Advocates ripped the city for arresting and suspending students in a withering report that claims those policies cost the city millions each year.
“The $746 Million a Year School-to-Prison Pipeline” calls for fewer student suspensions and the removal of NYPD personnel and metal detectors from public schools. Produced by the non-profit Urban Youth Collaborative [of which Make the Road New York is a member] and Center for Popular Democracy, the 40-page document analyzed city budget data and academic research.
“The city has an opportunity here to reinvest some of these funds into supportive programs and opportunities for students,” said co-author Kate Terenzi, a Center for Popular Democracy fellow. “This is something that can really make a difference in the lives of young people.”
She and her co-authors arrived at the more than $746 million pricetag for arresting and suspending kids by tallying city budget data and estimating costs associated with students dropping out of school because of suspensions or arrests.
They counted the cost of putting cops in schools and running suspension programs at $397.6 million, using city budget figures and reporting from the Independent Budget office.
Then the study’s authors calculated another $349.1 million in costs from kids who dropped out because they were suspended or arrested.

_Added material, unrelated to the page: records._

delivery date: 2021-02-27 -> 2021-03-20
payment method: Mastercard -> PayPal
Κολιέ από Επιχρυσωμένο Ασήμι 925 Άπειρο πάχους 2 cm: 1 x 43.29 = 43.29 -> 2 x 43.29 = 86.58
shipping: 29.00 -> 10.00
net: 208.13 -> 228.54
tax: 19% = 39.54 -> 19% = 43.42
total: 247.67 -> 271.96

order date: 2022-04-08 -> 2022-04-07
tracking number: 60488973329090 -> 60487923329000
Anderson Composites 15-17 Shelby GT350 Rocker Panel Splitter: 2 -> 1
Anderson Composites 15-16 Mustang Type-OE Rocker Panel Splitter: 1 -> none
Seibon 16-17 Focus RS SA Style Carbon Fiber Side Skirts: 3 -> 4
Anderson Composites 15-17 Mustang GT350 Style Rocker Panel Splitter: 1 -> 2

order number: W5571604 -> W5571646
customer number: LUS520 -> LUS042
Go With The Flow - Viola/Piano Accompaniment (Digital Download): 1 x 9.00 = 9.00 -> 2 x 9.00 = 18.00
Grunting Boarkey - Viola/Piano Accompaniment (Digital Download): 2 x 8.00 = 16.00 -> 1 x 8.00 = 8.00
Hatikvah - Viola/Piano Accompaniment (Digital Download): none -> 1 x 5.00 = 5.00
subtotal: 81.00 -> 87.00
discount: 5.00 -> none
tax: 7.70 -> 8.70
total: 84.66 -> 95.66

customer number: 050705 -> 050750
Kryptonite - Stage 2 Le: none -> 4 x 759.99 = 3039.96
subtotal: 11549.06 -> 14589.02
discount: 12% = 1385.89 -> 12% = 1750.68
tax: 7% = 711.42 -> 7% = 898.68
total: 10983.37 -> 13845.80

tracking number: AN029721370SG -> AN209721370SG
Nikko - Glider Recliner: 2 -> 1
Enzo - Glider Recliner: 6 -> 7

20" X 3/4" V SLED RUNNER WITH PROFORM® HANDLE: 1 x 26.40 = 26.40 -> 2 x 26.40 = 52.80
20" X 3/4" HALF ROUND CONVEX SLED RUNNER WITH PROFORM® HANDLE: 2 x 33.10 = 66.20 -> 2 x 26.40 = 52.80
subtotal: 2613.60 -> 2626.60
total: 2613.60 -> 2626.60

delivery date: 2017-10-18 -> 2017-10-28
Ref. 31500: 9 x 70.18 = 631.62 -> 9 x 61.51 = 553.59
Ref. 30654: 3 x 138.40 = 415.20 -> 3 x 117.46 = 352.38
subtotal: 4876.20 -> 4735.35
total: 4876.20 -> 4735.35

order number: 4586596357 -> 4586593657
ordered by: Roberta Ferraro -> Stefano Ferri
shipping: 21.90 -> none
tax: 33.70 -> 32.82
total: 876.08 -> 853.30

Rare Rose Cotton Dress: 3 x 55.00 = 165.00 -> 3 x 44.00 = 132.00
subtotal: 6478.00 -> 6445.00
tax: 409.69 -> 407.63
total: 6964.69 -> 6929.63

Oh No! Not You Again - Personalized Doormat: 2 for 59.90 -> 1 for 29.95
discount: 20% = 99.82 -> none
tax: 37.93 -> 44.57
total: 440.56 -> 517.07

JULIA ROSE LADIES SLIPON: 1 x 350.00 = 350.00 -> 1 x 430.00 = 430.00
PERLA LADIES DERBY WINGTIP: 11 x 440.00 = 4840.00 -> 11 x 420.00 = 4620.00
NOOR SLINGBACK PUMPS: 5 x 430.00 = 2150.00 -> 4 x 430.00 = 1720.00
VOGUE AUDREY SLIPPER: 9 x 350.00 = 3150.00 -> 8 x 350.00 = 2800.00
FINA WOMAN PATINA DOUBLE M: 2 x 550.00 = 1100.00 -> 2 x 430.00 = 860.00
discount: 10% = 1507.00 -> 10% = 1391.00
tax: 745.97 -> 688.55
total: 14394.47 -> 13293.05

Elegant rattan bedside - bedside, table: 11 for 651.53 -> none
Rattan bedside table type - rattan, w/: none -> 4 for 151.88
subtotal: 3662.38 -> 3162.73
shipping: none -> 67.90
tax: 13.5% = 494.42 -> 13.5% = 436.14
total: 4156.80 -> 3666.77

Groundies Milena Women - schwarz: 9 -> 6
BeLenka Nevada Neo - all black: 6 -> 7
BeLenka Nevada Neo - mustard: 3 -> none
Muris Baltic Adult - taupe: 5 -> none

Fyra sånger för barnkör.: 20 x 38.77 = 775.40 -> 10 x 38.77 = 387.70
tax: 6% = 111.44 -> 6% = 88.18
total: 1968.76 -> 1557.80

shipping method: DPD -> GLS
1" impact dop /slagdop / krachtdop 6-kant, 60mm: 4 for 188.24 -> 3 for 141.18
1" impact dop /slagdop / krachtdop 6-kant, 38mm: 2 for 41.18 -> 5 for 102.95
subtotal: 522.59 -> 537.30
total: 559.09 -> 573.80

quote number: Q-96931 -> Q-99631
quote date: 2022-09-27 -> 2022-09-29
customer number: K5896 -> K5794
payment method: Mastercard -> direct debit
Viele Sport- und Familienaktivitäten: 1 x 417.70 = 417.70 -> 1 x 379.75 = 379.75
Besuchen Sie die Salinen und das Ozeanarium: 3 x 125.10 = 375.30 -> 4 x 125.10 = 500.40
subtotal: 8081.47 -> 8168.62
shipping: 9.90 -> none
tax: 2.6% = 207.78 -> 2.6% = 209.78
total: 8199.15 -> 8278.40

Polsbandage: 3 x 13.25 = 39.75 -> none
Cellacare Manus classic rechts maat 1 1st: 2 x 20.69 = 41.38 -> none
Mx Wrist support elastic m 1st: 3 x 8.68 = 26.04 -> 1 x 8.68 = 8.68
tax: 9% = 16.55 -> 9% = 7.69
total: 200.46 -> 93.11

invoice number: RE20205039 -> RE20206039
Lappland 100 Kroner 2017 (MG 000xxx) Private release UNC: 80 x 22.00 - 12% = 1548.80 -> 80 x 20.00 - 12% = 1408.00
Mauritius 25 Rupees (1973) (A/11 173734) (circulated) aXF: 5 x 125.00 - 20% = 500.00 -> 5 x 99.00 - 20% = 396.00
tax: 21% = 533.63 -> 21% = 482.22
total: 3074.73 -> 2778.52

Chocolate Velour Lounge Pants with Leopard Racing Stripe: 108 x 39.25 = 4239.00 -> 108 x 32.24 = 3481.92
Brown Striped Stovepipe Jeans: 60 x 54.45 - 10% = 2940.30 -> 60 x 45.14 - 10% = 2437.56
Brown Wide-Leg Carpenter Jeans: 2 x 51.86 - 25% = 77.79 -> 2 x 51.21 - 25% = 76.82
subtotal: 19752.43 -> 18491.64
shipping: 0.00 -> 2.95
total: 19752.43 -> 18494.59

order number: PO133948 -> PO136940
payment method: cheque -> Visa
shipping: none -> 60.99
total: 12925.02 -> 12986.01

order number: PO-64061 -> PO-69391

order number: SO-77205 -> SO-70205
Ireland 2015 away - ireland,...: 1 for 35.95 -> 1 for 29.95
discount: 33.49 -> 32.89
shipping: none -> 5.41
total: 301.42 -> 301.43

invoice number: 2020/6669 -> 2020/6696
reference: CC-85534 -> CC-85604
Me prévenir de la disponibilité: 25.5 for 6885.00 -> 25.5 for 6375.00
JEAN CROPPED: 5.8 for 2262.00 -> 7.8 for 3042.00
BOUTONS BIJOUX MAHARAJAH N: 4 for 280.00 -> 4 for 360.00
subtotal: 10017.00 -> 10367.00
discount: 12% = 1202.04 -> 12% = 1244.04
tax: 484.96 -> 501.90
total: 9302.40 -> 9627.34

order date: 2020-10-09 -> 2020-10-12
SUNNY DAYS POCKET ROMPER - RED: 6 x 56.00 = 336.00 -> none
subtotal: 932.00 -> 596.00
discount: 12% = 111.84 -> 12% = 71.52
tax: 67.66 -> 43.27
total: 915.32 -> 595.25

Terenzi said a 2016 study conducted by the University of California, Los Angeles, found students who were suspended from school were 15% more likely to drop out compared with those who were never suspended. She said kids who are arrested at school are even less likely to graduate on time, citing a 2013 report published by the American Sociological Association.
Using UCLA’s estimate, Terenzi figures that at least 662 city students drop out each year because of arrests and suspensions. The UCLA study put the cost of each dropout at $527,695 in lower wages, lower tax revenue, and higher expenditures for health care and the criminal justice system.
Terenzi and about 50 protesters from the Urban Youth Collaborative and the Center for Popular Democracy plan unveil the report at a noon rally Monday at City Hall.
Education Department spokeswoman Toya Holness said the city spends $47 million a year on programs to improve school safety and to reduce arrests and suspensions.
“Crime in schools is at an all-time low, suspensions, school-based arrests and summonses are continuing to decline, and we are expanding critical school climate and mental health supports,” she said.